■ **EXTRACTED ENTRIES**
______________________________

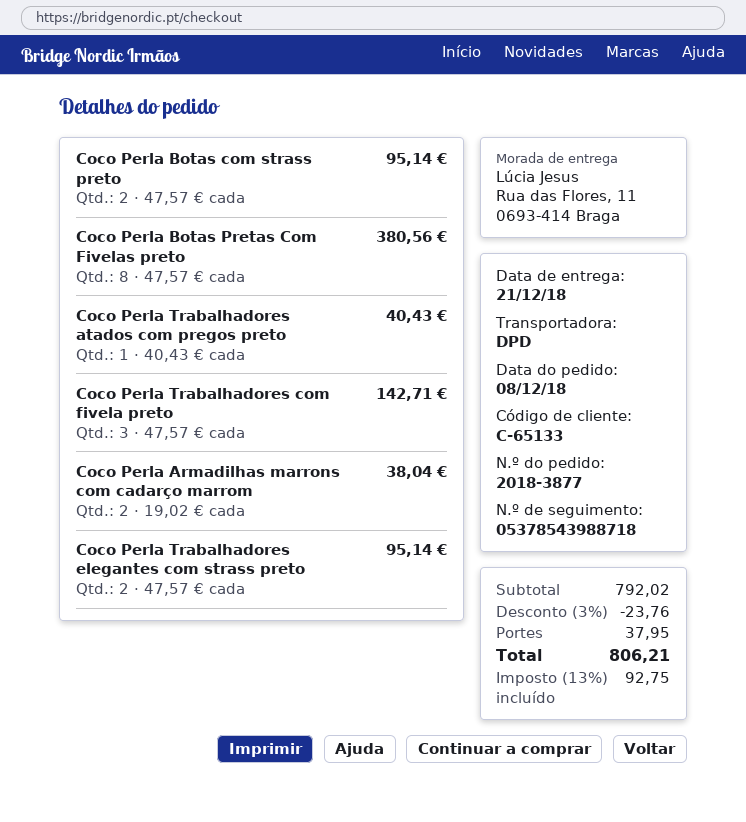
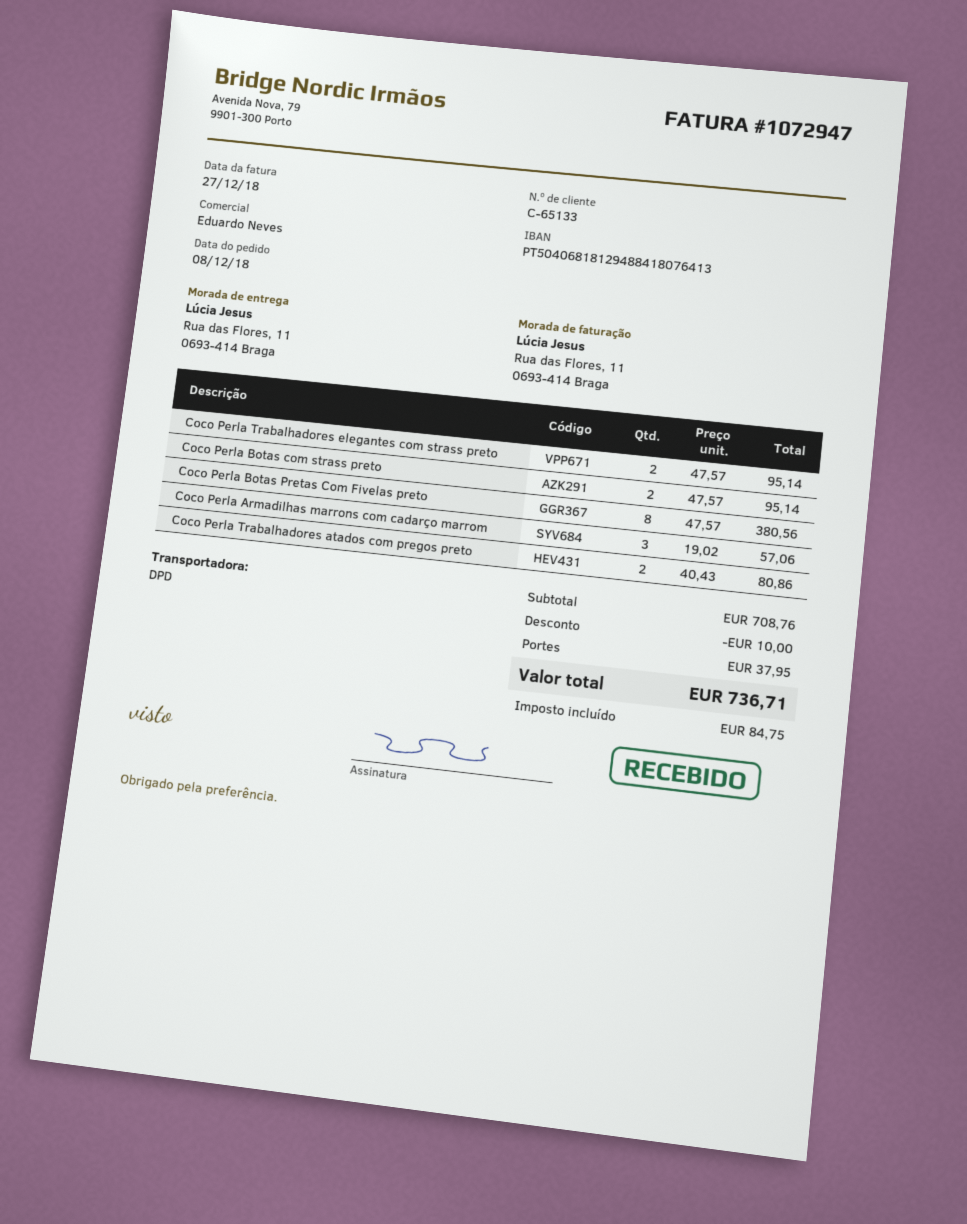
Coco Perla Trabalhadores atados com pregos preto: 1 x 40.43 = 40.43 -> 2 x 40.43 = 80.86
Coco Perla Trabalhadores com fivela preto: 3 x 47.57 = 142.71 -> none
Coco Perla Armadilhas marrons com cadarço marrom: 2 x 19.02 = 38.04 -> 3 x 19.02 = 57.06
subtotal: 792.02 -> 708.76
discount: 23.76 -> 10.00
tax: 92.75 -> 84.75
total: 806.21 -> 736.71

______________________________

■ **TASK DESCRIPTION**
Write all the entries again word for word, minus the pictures.

■ **OUTPUT**
Coco Perla Trabalhadores atados com pregos preto: 1 x 40.43 = 40.43 -> 2 x 40.43 = 80.86
Coco Perla Trabalhadores com fivela preto: 3 x 47.57 = 142.71 -> none
Coco Perla Armadilhas marrons com cadarço marrom: 2 x 19.02 = 38.04 -> 3 x 19.02 = 57.06
subtotal: 792.02 -> 708.76
discount: 23.76 -> 10.00
tax: 92.75 -> 84.75
total: 806.21 -> 736.71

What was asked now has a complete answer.